When we finally stumbled our way out of the woods back to the PCT I knelt down and kissed the trail in absolute Joy.  It was another 3 miles or so along the trail back to Pamelia Lake and water and all of us were extremely dehydrated but it felt like heaven to be on a clear path again.  We stumbled down the trail with my legs shakier than they’ve ever been.  I was dying for water and could almost smell it.  If I was that thirsty I can’t imagine what Chris felt like.  We only walked about a half mile before we had to put on our headlamps to see the way.  We had barely made it off the ridge and out of the woods in time!  
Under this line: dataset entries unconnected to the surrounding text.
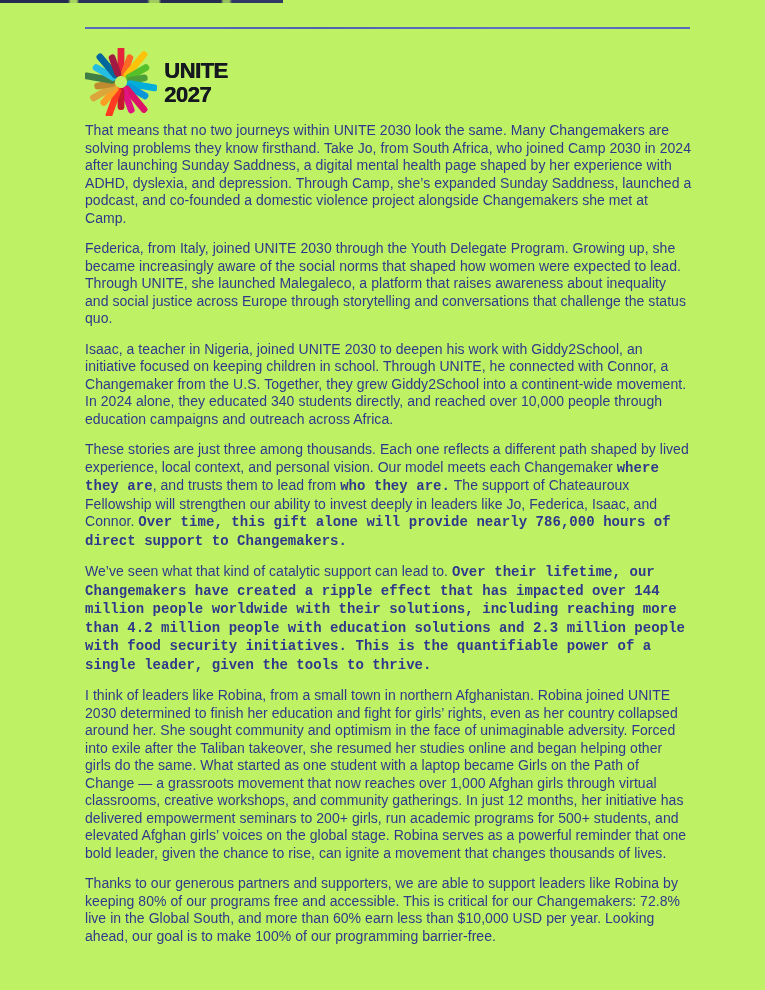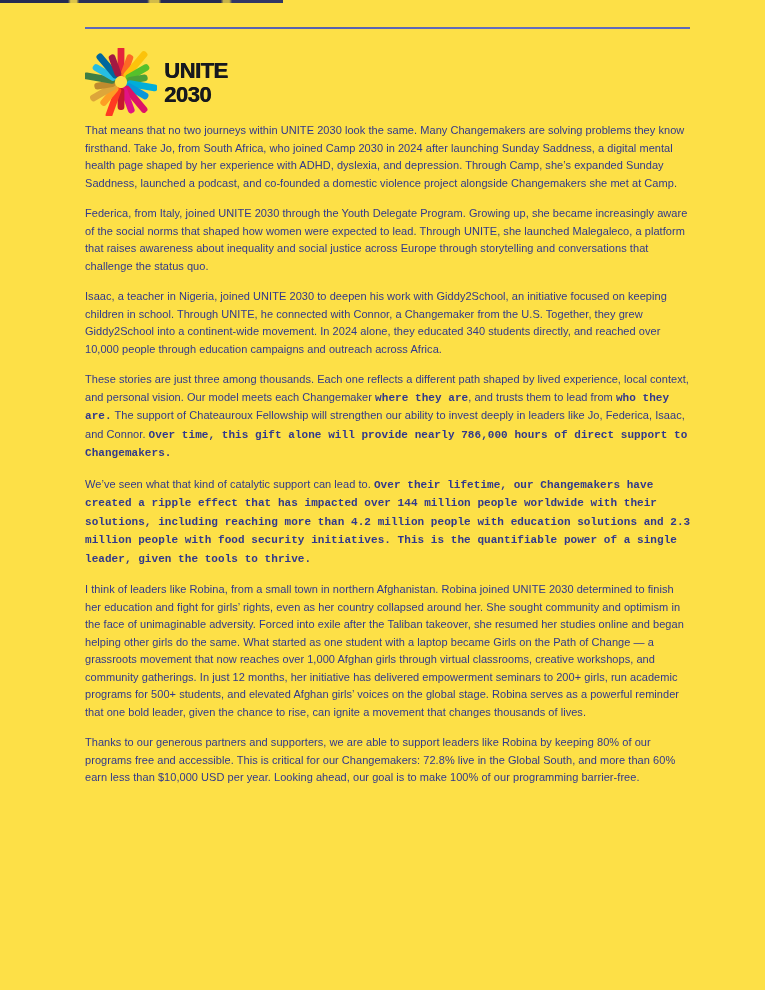--- a/index.html
+++ b/index.html
@@ -2,21 +2,21 @@
 <html><head>
 <meta charset="utf-8">
 <title>Document</title>
 <style>
   html, body { margin: 0; padding: 0; background: #e8e8e8; }
   .page {
     position: relative;
     width: 765px;
     height: 990px;
     margin: 0 auto;
-    background: #fde047;
+    background: #bef264;
     font-family: "Liberation Sans", sans-serif;
     overflow: hidden;
   }
   .scan-artifact-top {
     position: absolute;
     top: 0; left: 0;
     width: 283px; height: 3px;
     background: linear-gradient(90deg,
       #262b52 0%, #262b52 24%, rgba(38,43,82,0.15) 25%, rgba(38,43,82,0.15) 27%,
       #2b3158 28%, #2b3158 52%, rgba(38,43,82,0.2) 53%, rgba(38,43,82,0.2) 56%,
@@ -43,21 +43,21 @@
     font-size: 22px;
     line-height: 23px;
     letter-spacing: -0.5px;
     transform: scaleY(1.04);
     text-shadow: 0.6px 0 0 currentColor;
   }
   .letter-body {
     position: absolute;
     top: 122px; left: 85px;
     width: 607px;
-    font-size: 11px;
+    font-size: 14px;
     line-height: 17.5px;
     letter-spacing: 0.05px;
   }
   .para { margin: 0 0 13px 0; }
   .para .b { font-weight: bold; font-family: Liberation Mono, monospace; }
   .para .i { }
 </style>
 </head>
 <body>
 
@@ -87,21 +87,21 @@
             <rect x="6" y="-3.4" width="21" height="6.8" rx="3" fill="#bf8b2e" transform="rotate(170)"></rect>
             <rect x="6" y="-3.4" width="32" height="6.8" rx="3" fill="#3f7e44" transform="rotate(190)"></rect>
             <rect x="6" y="-3.4" width="26" height="6.8" rx="3" fill="#26bde2" transform="rotate(210)"></rect>
             <rect x="6" y="-3.4" width="30" height="6.8" rx="3" fill="#00689d" transform="rotate(230)"></rect>
             <rect x="6" y="-3.4" width="23" height="6.8" rx="3" fill="#a21942" transform="rotate(250)"></rect>
           </g>
       </svg>
     </span>
     <span class="logo-text" style="color: rgb(22, 24, 31);">
       <div>UNITE</div>
-      <div>2030</div>
+      <div>2027</div>
     </span>
   </div>
 
   <div class="letter-body" style="color: rgb(49, 56, 140);">
       <p class="para"><span>That means that no two journeys within UNITE 2030 look the same. Many Changemakers are solving problems they know firsthand. Take Jo, from South Africa, who joined Camp 2030 in 2024 after launching Sunday Saddness, a digital mental health page shaped by her experience with ADHD, dyslexia, and depression. Through Camp, she’s expanded Sunday Saddness, launched a podcast, and co-founded a domestic violence project alongside Changemakers she met at Camp.</span></p>
       <p class="para"><span>Federica, from Italy, joined UNITE 2030 through the Youth Delegate Program. Growing up, she became increasingly aware of the social norms that shaped how women were expected to lead. Through UNITE, she launched Malegaleco, a platform that raises awareness about inequality and social justice across Europe through storytelling and conversations that challenge the status quo.</span></p>
       <p class="para"><span>Isaac, a teacher in Nigeria, joined UNITE 2030 to deepen his work with Giddy2School, an initiative focused on keeping children in school. Through UNITE, he connected with Connor, a Changemaker from the U.S. Together, they grew Giddy2School into a continent-wide movement. In 2024 alone, they educated 340 students directly, and reached over 10,000 people through education campaigns and outreach across Africa.</span></p>
       <p class="para"><span>These stories are just three among thousands. Each one reflects a different path shaped by lived experience, local context, and personal vision. Our model meets each Changemaker </span><span class="b">where they are</span><span>, and trusts them to lead from </span><span class="b">who they are.</span><span> The support of Chateauroux Fellowship will strengthen our ability to invest deeply in leaders like Jo, Federica, Isaac, and Connor. </span><span class="b">Over time, this gift alone will provide nearly 786,000 hours of direct support to Changemakers.</span></p>
       <p class="para"><span>We’ve seen what that kind of catalytic support can lead to. </span><span class="b">Over their lifetime, our Changemakers have created a ripple effect that has impacted over 144 million people worldwide with their solutions, including reaching more than 4.2 million people with education solutions and 2.3 million people with food security initiatives. This is the quantifiable power of a single leader, given the tools to thrive.</span></p>
       <p class="para"><span>I think of leaders like Robina, from a small town in northern Afghanistan. Robina joined UNITE 2030 determined to finish her education and fight for girls’ rights, even as her country collapsed around her. She sought community and optimism in the face of unimaginable adversity. Forced into exile after the Taliban takeover, she resumed her studies online and began helping other girls do the same. What started as one student with a laptop became </span><span class="i">Girls on the Path of Change</span><span> — a grassroots movement that now reaches over 1,000 Afghan girls through virtual classrooms, creative workshops, and community gatherings. In just 12 months, her initiative has delivered empowerment seminars to 200+ girls, run academic programs for 500+ students, and elevated Afghan girls’ voices on the global stage. Robina serves as a powerful reminder that one bold leader, given the chance to rise, can ignite a movement that changes thousands of lives.</span></p>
Back at Pamelia Lake we met up with Cassie who had set up camp for Garrett.  I figured Emily was probably panicked at this point so I downed a camelbak Cassie had and booked it out of the woods in the dark.  On the way out alone I was constantly aware of the story Dan had told us about Cougers being along that trail.  It didn’t take me too long to travel the 2.5 miles back out to the truck but when I got there I was so exhausted I forgot to step on the clutch to start the truck and thought for a brief moment my battery had died = spirit broken.  Fortunately, I regained my wits and started the truck up for the drive out but about 10 minutes later the cooler of beer in my backseat spilled and killed the amp under my passenger seat forcing me to shut off the radio for the entire 2.5 hour drive back to Ridgefield.  We hadn’t even stopped to drink a beer that Garrett had stashed at the lake for us on the return.  

I made it back to Ridgefield by about 11:30pm and simply passed out from exhaustion, so happy to sleep in the next day and relax after one of the hardest ascents of my life.  Stats for the hike were 19.2 miles, 17 hours of non-stop hiking and nearly 8,000 feet of climbing.  This was a hike that most people do in 3 days and we did it in 17 hours.  I think we had definitely proven ourselves on this trip.  Beautiful views at the top but I have no intention of climbing it again anytime soon!